厚生労働省の薬事審議会・再生医療等製品・生物由来技術部会は７月19日、ブリストル・マイヤーズ スクイブのCAR-T細胞療法・ブレヤンジ静注について、濾胞性リンパ腫（グレード１、２、3A）の適応を追加することを了承した。ブレヤンジは現在、濾胞性リンパ腫（グレード3B）の適応を持っている。今回の適応追加が正式承認されると、ブレヤンジは全てのグレードの濾胞性リンパ腫に対する治療に使うことが可能となる。今回追加する適応に対する再審査期間は10年。

承認条件として、「緊急時に十分対応できる医療施設において、造血器悪性腫瘍及び造血幹細胞移植に関する十分な知識・経験を持つ医師のもとで、サイトカイン放出症候群の管理等の適切な対応がなされる体制下で本品を使用すること」との施設要件や医師要件が付いたほか、一定数の症例に係るデータが集積されるまでの間、全症例を対象とした使用成績調査を行うことになった。

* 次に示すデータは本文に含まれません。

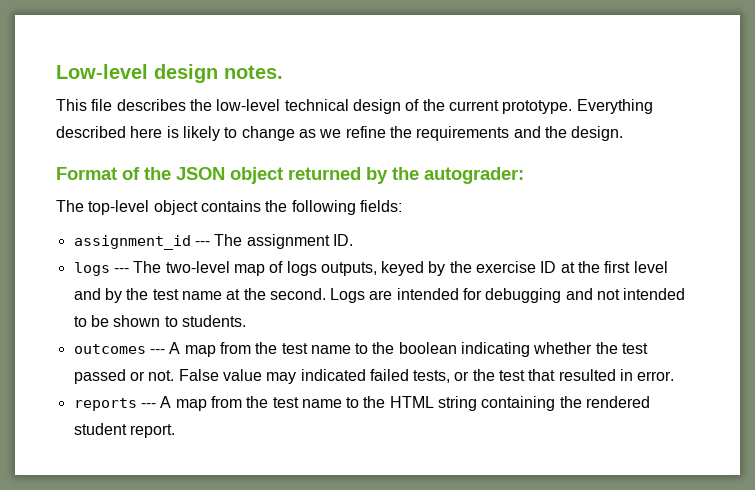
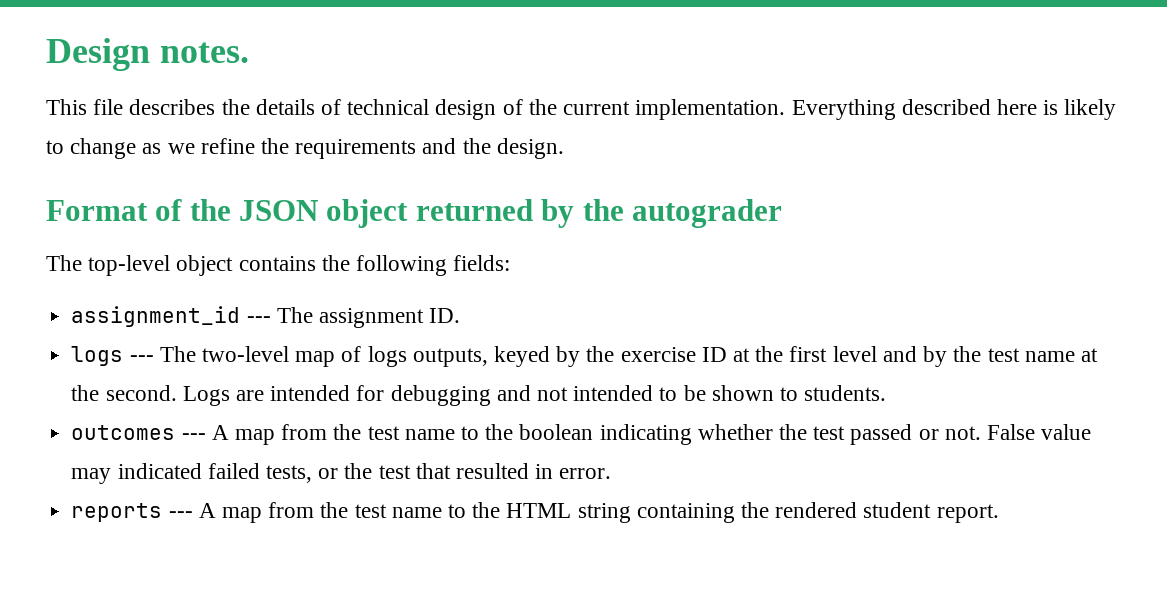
[56,64,218,83] Low-level design -> [46,38,150,71] Design
[216,99,281,111] low-level -> [255,99,342,115] details of
[502,100,573,114] prototype. -> [635,99,786,120] implementation.
[424,167,524,184] autograder: -> [631,199,782,228] autograder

今回の適応追加に関する有効性評価は、再発又は難治性のインドレントB細胞非ホジキンリンパ腫患者に対する本品の有効性及び安全性を評価した国際共同第２相試験の結果をもとに行った。この対象患者は、濾胞性リンパ腫（グレード１、２、3A）と診断され、コホート１（３つ以上の全身療法歴がある患者）、コホート２（２つの全身療法歴がある患者）、コホート３（１つの全身療法歴があり、POD24に該当する又は改変GELF基準のうち１つ以上を満たす患者）のいずれかに該当し、抗CD20抗体とアルキル化剤による併用療法を受けた患者とした。

試験の結果、本品が投与されたコホート１及びコホート２の有効性解析対象集団計101例（日本人８例を含む）について、主要評価項目の全奏効割合［95％CI］は97.0％［91.6,99.4］で、閾値60％に対して統計的に有意だった。コホート１及びコホート２の日本人集団８例の全奏効割合［95％CI］は100％［63.1,100］だった。

本品が投与されたコホート３の有効性解析対象集団23例（日本人１例を含む）では、主要評価項目の全奏効割合［95％CI］は95.7％［78.1,99.9］で、閾値50％に対して統計的に有意であった。日本人１例でも奏効が認められた。